### BRIEF
Every line from the top of the records through the one bearing "the mailer.php file." is to be reproduced exactly, and pictures are to be left out.

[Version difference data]
____________
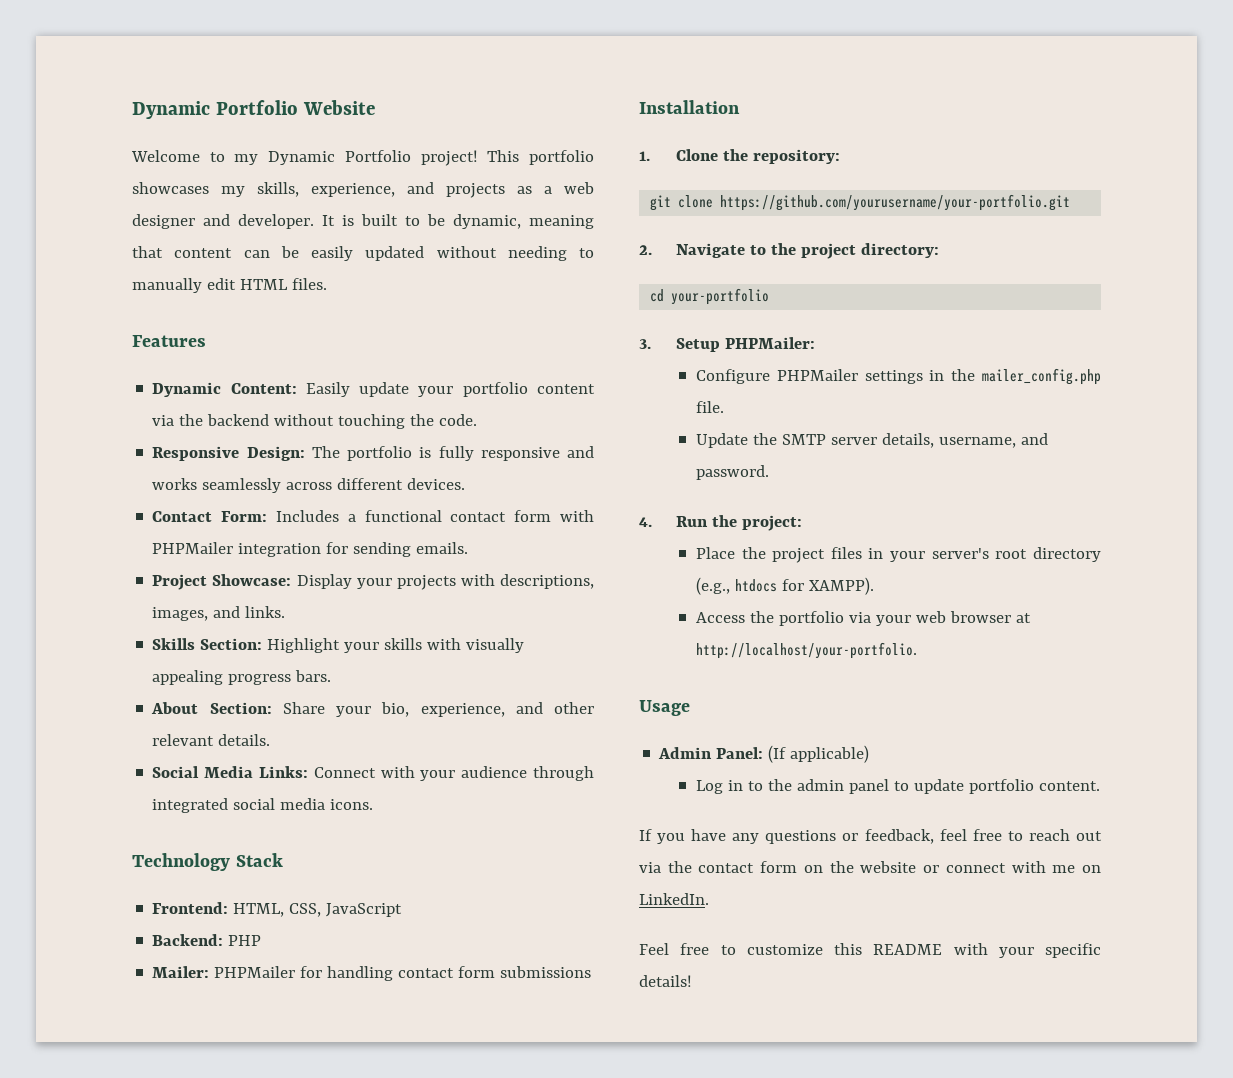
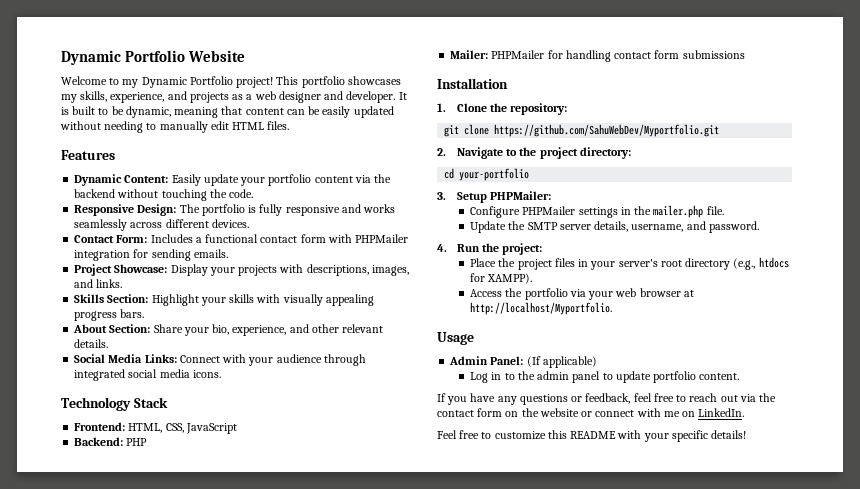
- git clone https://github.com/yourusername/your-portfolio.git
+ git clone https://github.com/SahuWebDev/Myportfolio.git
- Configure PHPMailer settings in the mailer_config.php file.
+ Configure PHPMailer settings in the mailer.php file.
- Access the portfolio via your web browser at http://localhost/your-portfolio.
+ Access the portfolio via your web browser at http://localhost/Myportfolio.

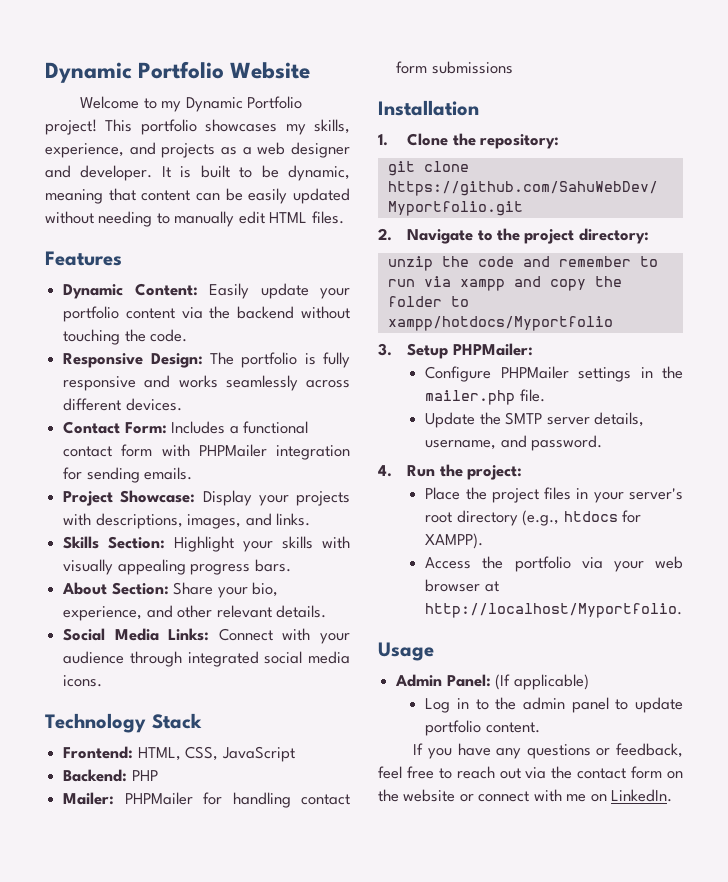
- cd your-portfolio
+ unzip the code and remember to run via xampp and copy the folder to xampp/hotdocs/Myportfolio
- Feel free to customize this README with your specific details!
____________
### THE COMPLETED TASK
- git clone https://github.com/yourusername/your-portfolio.git
+ git clone https://github.com/SahuWebDev/Myportfolio.git
- Configure PHPMailer settings in the mailer_config.php file.
+ Configure PHPMailer settings in the mailer.php file.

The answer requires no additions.